▸ **Description of the task**
Your answer must be an exact copy of the lines below, from the first through the one with "- Hands-on experience", with no pictures.

▸ **Supplied information**

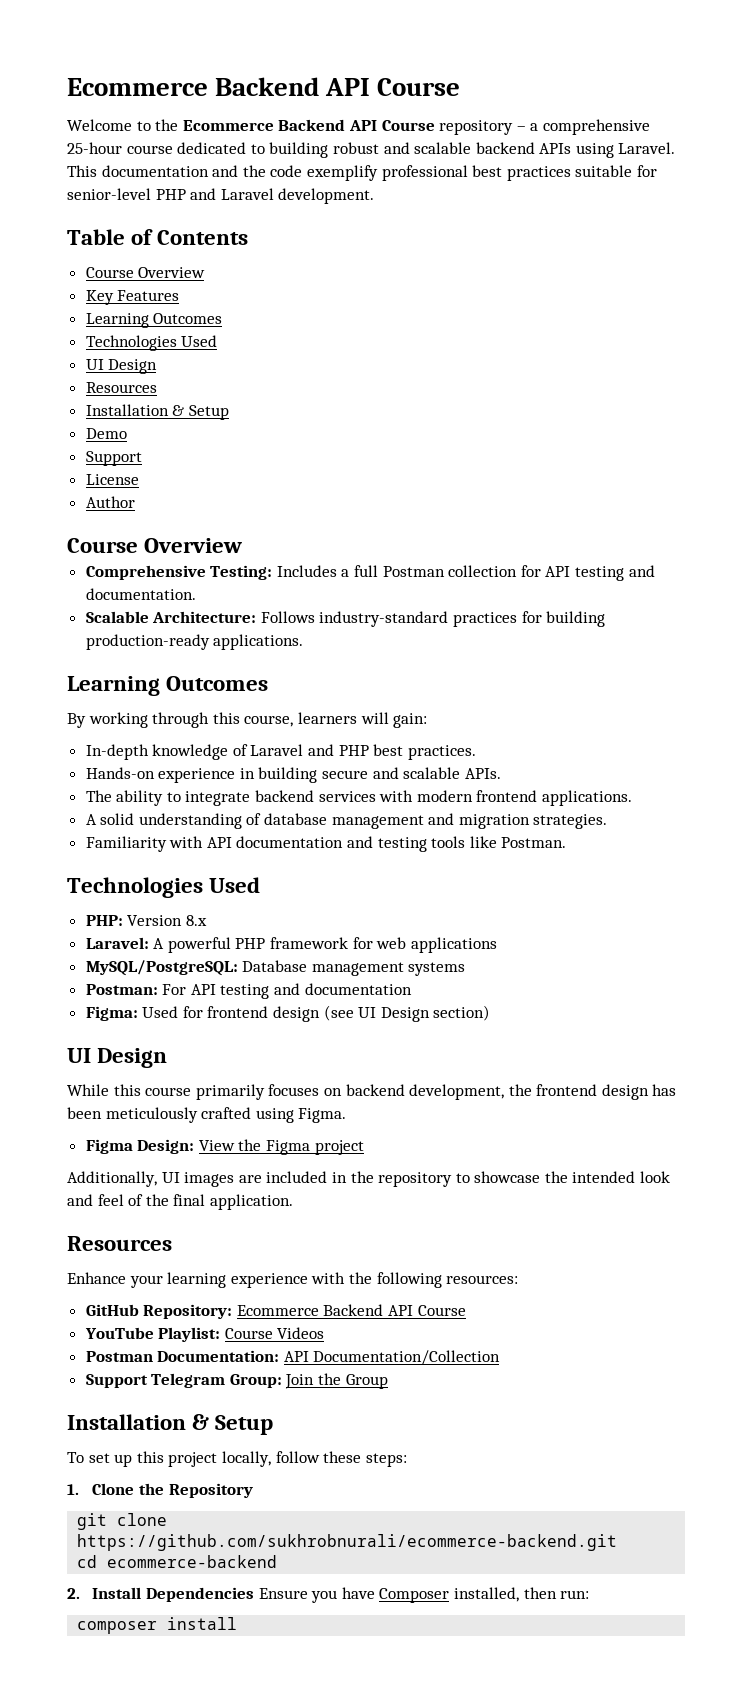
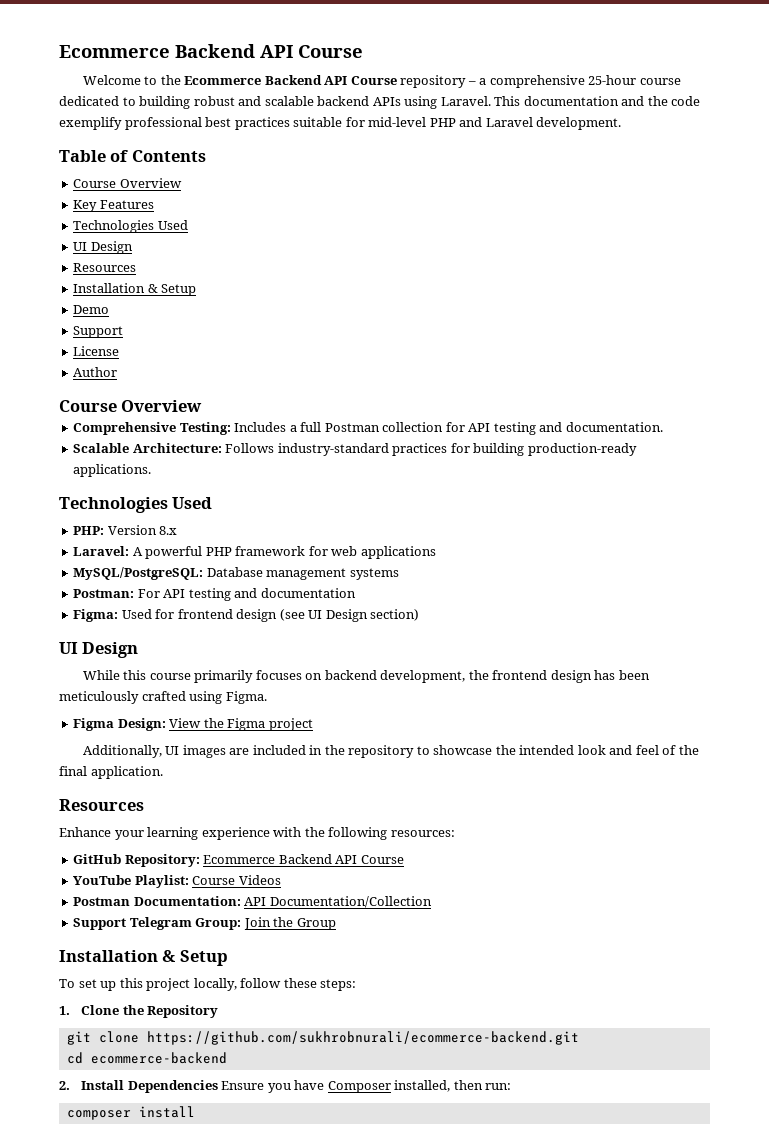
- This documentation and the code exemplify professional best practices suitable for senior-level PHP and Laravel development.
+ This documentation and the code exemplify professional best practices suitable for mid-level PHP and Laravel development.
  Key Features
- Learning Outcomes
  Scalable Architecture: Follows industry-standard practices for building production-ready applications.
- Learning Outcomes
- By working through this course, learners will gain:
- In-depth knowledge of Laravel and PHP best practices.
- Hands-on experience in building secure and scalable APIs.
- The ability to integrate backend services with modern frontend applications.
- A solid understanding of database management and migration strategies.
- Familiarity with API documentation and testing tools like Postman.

▸ **Result for this exercise**
- This documentation and the code exemplify professional best practices suitable for senior-level PHP and Laravel development.
+ This documentation and the code exemplify professional best practices suitable for mid-level PHP and Laravel development.
  Key Features
- Learning Outcomes
  Scalable Architecture: Follows industry-standard practices for building production-ready applications.
- Learning Outcomes
- By working through this course, learners will gain:
- In-depth knowledge of Laravel and PHP best practices.
- Hands-on experience in building secure and scalable APIs.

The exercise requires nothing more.